Der vom amerikanischen Geheimdienst CIA entführte Deutsche Khaled el Masri ist nach eigenen Angaben während seiner fünfmonatigen Haft geschlagen und gedemütigt worden. Ihm sei stets bedeutet worden, er befinde sich an einem Ort ohne Gesetze, an dem alles passieren könne, sagte el Masri. Er wisse noch immer nichts über die Motive der Entführer, die er für CIA-Mitarbeiter halte. Er bestätigte, in einem Fall von einem Mann verhört worden zu sein, dessen Muttersprache deutsch gewesen sei.

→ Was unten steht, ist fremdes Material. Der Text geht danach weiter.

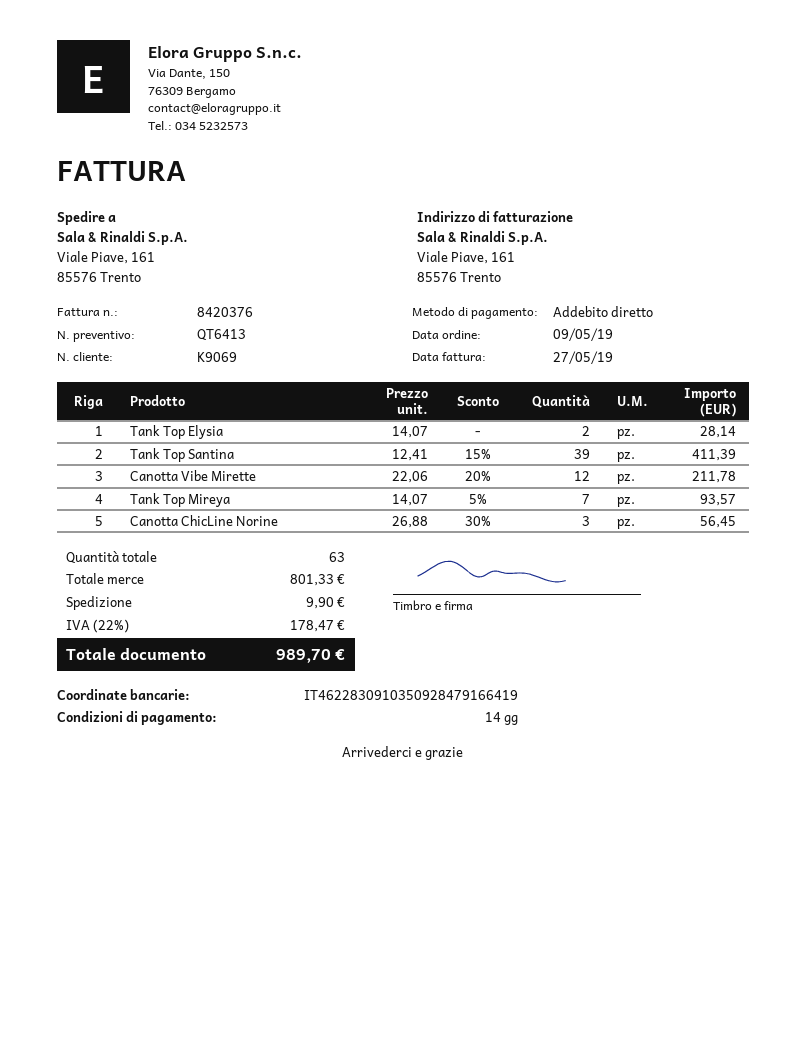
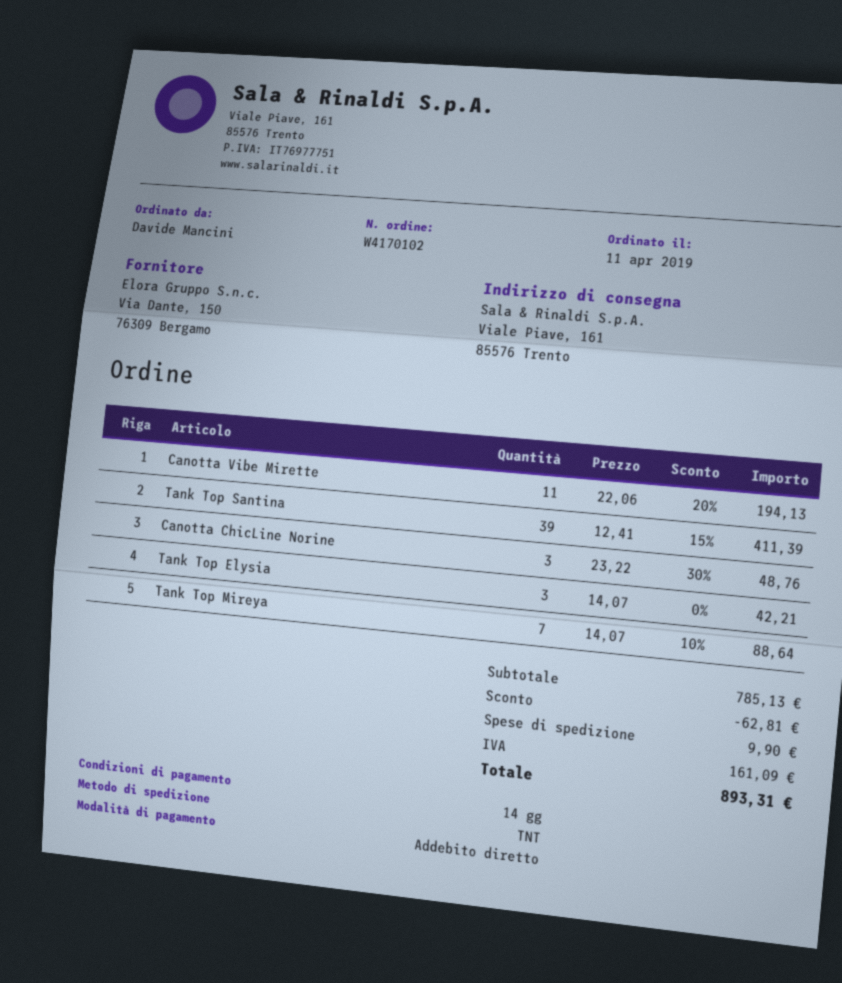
order date: 2019-05-09 -> 2019-04-11
Tank Top Elysia: 2 x 14.07 = 28.14 -> 3 x 14.07 = 42.21
Canotta Vibe Mirette: 12 x 22.06 - 20% = 211.78 -> 11 x 22.06 - 20% = 194.13
Tank Top Mireya: 7 x 14.07 - 5% = 93.57 -> 7 x 14.07 - 10% = 88.64
Canotta ChicLine Norine: 3 x 26.88 - 30% = 56.45 -> 3 x 23.22 - 30% = 48.76
subtotal: 801.33 -> 785.13
discount: none -> 62.81
tax: 178.47 -> 161.09
total: 989.70 -> 893.31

Moderation: Hans-Joachim Wiese | 12.12.2005
    Hans-Joachim Wiese: Das haben sich die Akteure der großen Koalition sicher auch anders vorgestellt: Gleich zu Beginn ihrer Amtszeit müssen sie sich mit einem Erbe der vergangenen rot-grünen Bundesregierung herumschlagen, das reichlich politischen Sprengstoff in sich birgt. Die Rede ist von der so genannten El-Masri-Affäre. Was wusste die Regierung von der Verschleppung des deutschen Staatsbürgers Khaled El Masri durch die CIA? War der Bundesnachrichtendienst sogar möglicherweise mit der Entführung verbunden? Hat er dem US-Geheimdienst etwa Tipps gegeben? Die Affäre entwickelt sich immer mehr zur ersten großen Belastungsprobe für die schwarz-rote Bundesregierung. Ende 2003 wurde Khaled El Masri in Mazedonien verschleppt. Das ist jetzt fast genau zwei Jahre her. Die ganze Zeit über hat sich kaum jemand für sein Schicksal interessiert, jetzt plötzlich steht er im Mittelpunkt der öffentlichen Diskussion und sein Fall bringt sogar deutsche Spitzenpolitiker, wie Außenminister Steinmeier und Ex-Innenminister Schily in Bedrängnis. Gestern hatte ich die Gelegenheit, ein Interview mit Kahled El Masri zu führen. Ich fragte ihn zunächst, wie er sich heute fühlt:

    Kahled El Masri: Also das ich halt wirklich jetzt ein bisschen vorwärts komme, um den Fall geklärt zu bekommen.

    Wiese: Im Mittelpunkt des Interesses steht ja die Frage, ob die CIA Sie mit Wissen, ja vielleicht sogar mit Unterstützung deutscher Behörden, also des Bundesnachrichtendienstes, entführt hat. Das wird derzeit ja noch heftigst dementiert. Haben Sie dafür dennoch irgendwelche Anhaltspunkte?

    El Masri: Ich kann wirklich dazu überhaupt nichts sagen. Ich kann nur halt die Fakten nennen, meine Geschichte erzählen, aber wer, wie, wo, was - das möchte ich sehr gerne wissen, und ich bin wirklich sehr interessiert, so wie Sie.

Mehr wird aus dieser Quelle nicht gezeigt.